Operator: Our next question comes from the line of Ben Burnett with Wells Fargo.
Benjamin Burnett: I want to come back to an earlier question on ulixacaltamide and just the potential to explore titrating patients. I think you mentioned an alternative titration protocol. I guess curious if you could give us a little more color on this. And I guess, would this alternative titration protocol start patients at a lower dose? And then secondly, you also talked about standard review for ulixacaltamide, and I think you walked through a couple of sort of business reasons for that. But it feels like it also would give you some time to maybe iron out a titration protocol. And was that also a consideration?

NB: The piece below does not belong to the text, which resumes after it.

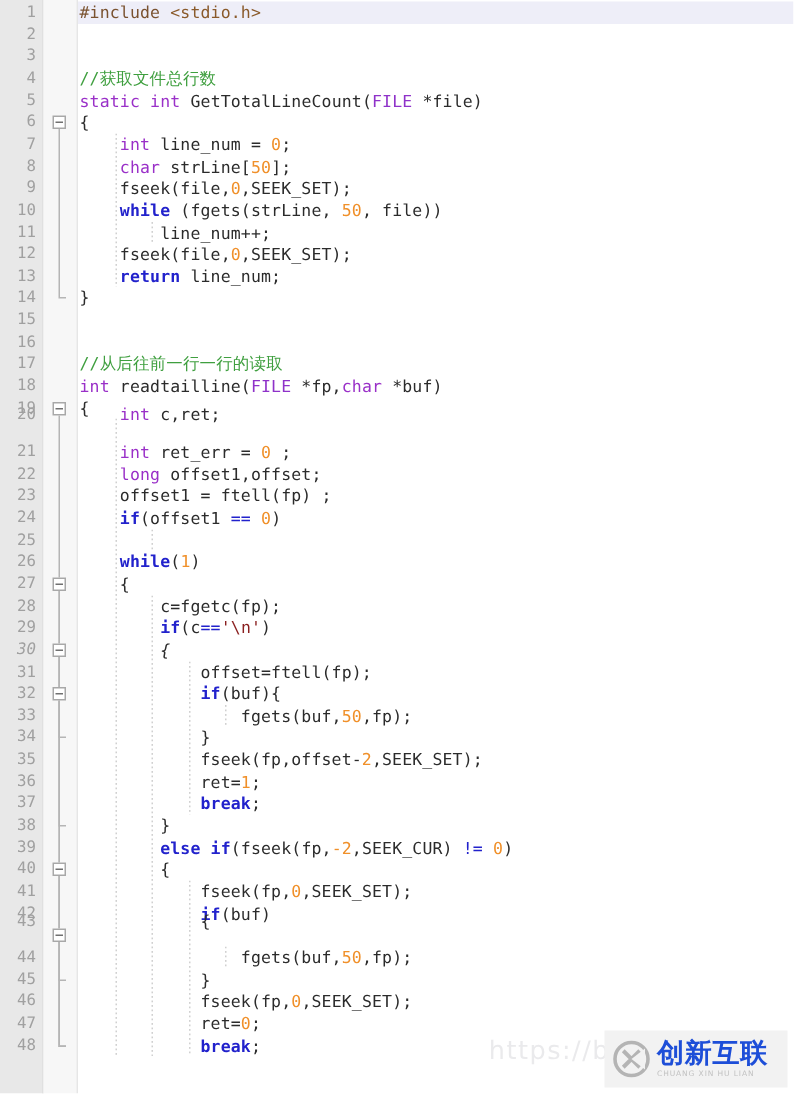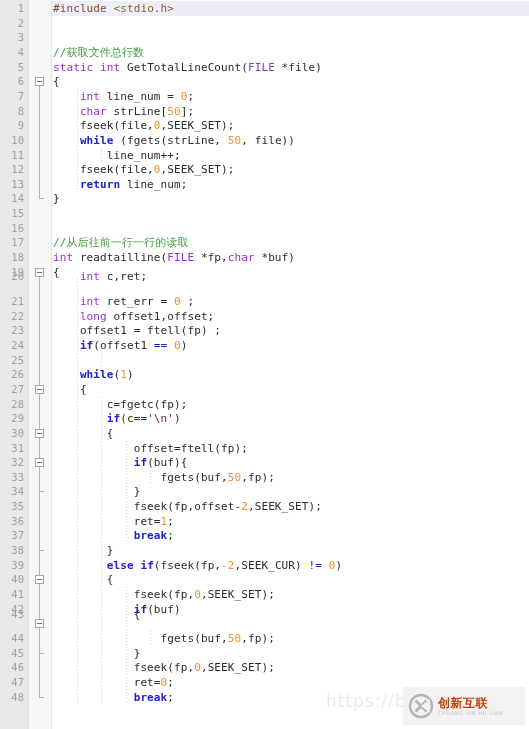"30" div.row { font-style: none -> italic }
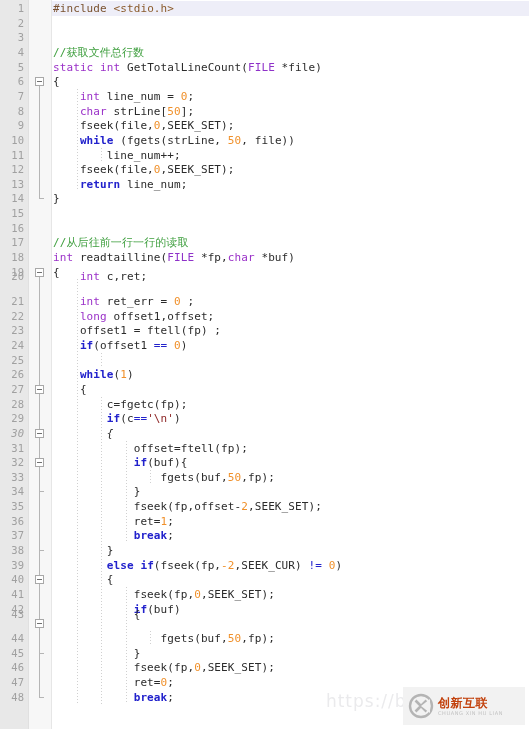"创新互联" .wm-cn { color: #c2410c -> #1d4ed8; font-size: 12px -> 18px }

Marcio Souza: Yes. Thanks, Ben. The — no, there was not a consideration. Actually, I’ll say there was not an important consideration. Of course, it’s always up to the FDA if they want to discuss more. We had a very robust discussion about that topic with the agency before it was very good to see that this is not a major concern, but there’s obviously an interest from us and from them when there is an efficacious drug that we try to actually expose and get the maximum amount of patients. That is the idea. It is not a lower dose, right, starting at 20 milligrams. It’s just staying at 20 milligrams for longer because what we see here is what looks like it’s really just a few days that they stay longer on that dose that tends to subside the side effects and then they have the opportunity to have the effect.
So that’s the idea there. I think, of course, there’s thousands of things that can come up in conversations with the agency, but that was not one of them that we are planning as a main conversation for sure.
Operator: I would now like to turn the call back over to Marcio De’Souza for closing remarks.
Marcio Souza: Yes. Thank you, everyone. I think we run a little bit even over the allotted time. So I appreciate you all hanging in with us here, the enthusiasm shared by all the analysts and our shareholders. I can’t say how much I appreciate and all of us here at Praxis appreciate the patients that participate in all these studies that continue to engage with us as we are here very humbly submitting NDAs, which I don’t believe has ever been done by a company in our stage on the same quarter. The real motivation for everyone that worked like days and nights on the last several years, but particularly in the last few months has been the fact that there is someone, as we say, outside of the door that we don’t know they need these drugs. So just going to dedicate this moment to all of them and thank them for participating in our studies. I looking forward to interact with all of you soon, and thanks for tuning in.
Operator: This concludes today’s conference. Thank you for your participation. You may now disconnect.